The Advantages and Disadvantages of Iris Recognition

The effectiveness of Iris Recognition can be measured against the same seven criteria upon which the other modalities have been evaluated upon as well. They are as follows:

  1. Universality:

    On a theoretical level, everybody has at least one eye that can be scanned from which the unique features can be extracted from. Even in the unfortunate chance should an individual be blind in both eyes, the iris can be still be scanned, even though it will be much more difficult for the modality to capture a clean image of the iris.

  2. Uniqueness:

    As it has been previously described, the iris, along with the retina, is one of the most stable and richest sources regarding possessing very unique data points. For instance, Dr. John Daugmann, whom originally developed the Iris Recognition algorithms, calculated that the statistical probability of the iris being identical even amongst twins is 1 in 10^78.

  3. Permanence:

    One of the biggest advantages of the iris is that it is very stable, and the structure of it hardly changes over the lifetime of an individual. In addition, the iris is considered to be an internal organ. Thus it is not prone to the harsh conditions of the external environment, unlike the face, hand, or the fingers.

  4. Collectability:

    The images of the iris are extremely easy to collect, both regarding camera capture and the software analysis of the iris. In fact, the images of the iris can still be captured even when an individual is still wearing their eyeglasses/contact lenses, or even when he or she is on the move at a far distance.

  5. Performance:

    Given the very small size of the Iris Recognition template, this modality is extremely fast as well as extremely accurate. For example, it possesses a False Acceptance Rate (FAR) of .0001% and a False Rejection Rate (FRR) of 0.0%. As a result, the iris can even be used in large-scale identification applications.

  6. Acceptability:

    Because Iris Recognition is a non-contactless technology, its acceptance levels can be quite high. However, in the beginning, the individual may have some hesitancy at the thought of his or her eye being scanned, but with the right kind of end user training, this fear should be subsequently nonexistent.

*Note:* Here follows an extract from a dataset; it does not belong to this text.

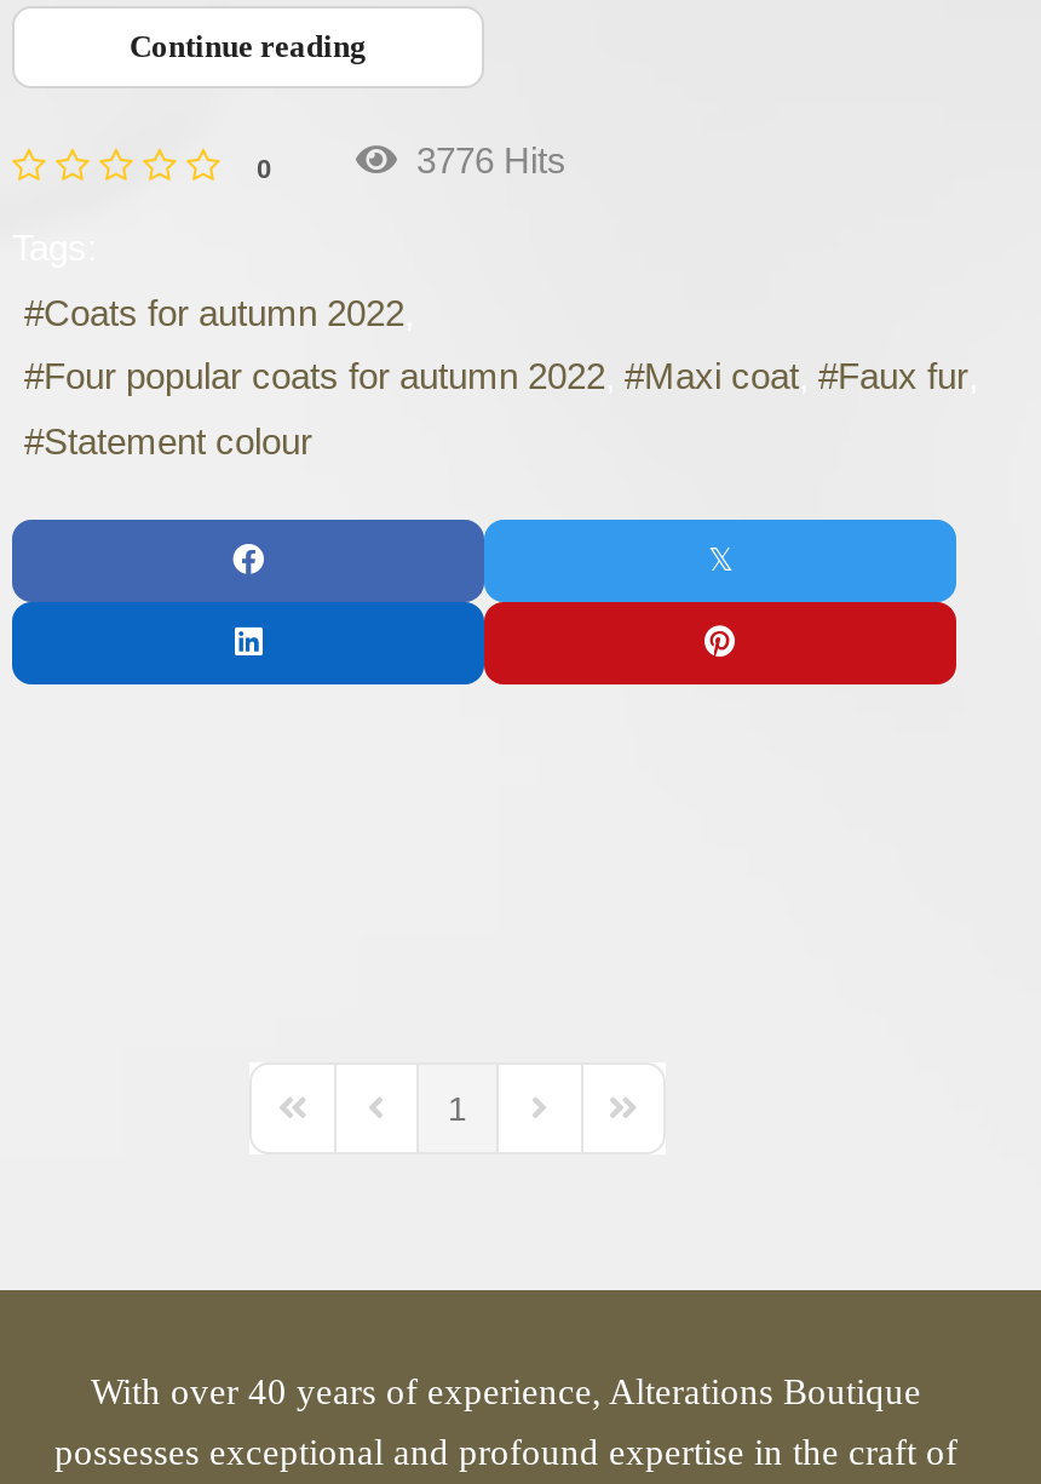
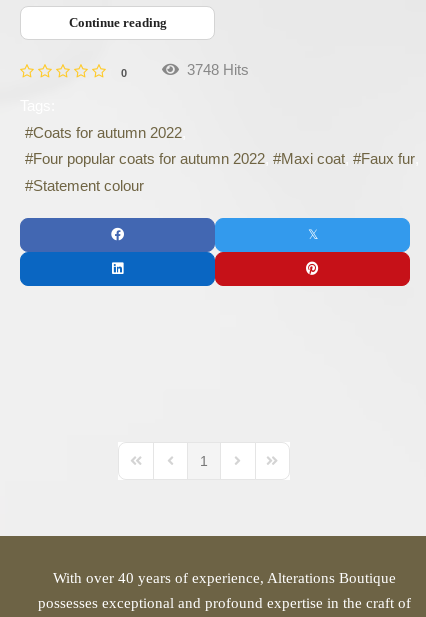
[397,141,566,182] 3776 Hits -> [179,62,249,78] 3748 Hits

  7. Resistance to circumvention:

    This modality is very difficult to spoof because it can discriminate a live iris from a fake iris by carefully examining the dilation and constriction of the pupil. Also, the IrisCode (the Enrollment/Verification Template) is almost impossible to reverse engineer.

A Case Study: Sharbat Gula, the “Afghan Girl”

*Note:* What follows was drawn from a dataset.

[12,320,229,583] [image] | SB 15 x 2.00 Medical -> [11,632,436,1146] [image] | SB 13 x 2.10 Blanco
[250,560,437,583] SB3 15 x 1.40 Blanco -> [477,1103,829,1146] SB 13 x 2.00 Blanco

Probably the best example of using Iris Recognition was used in trying to confirm the identity of Sharbat Gula, also known as the “Afghan Girl.” The famous picture of the striking, green eyes of Gula goes back to 1985. She is originally from Afghanistan, and during the time of the Soviet invasion, she and her family fled to the Nair Bagh refugee camp, located in Peshawar, Pakistan.

During that time, a world-famous photographer from the National Geographic Magazine, Steve McCurry, came to this region to capture the plight of the Afghanistan refugees on pictures. One of the refugees he met was and took pictures of was that of Sharbat Gula, when she was only 13 years old. McCurry did not know her name or anything else about her, or her family. Of the many pictures, he took of her, one stood out in particular -her piercing, green eyes.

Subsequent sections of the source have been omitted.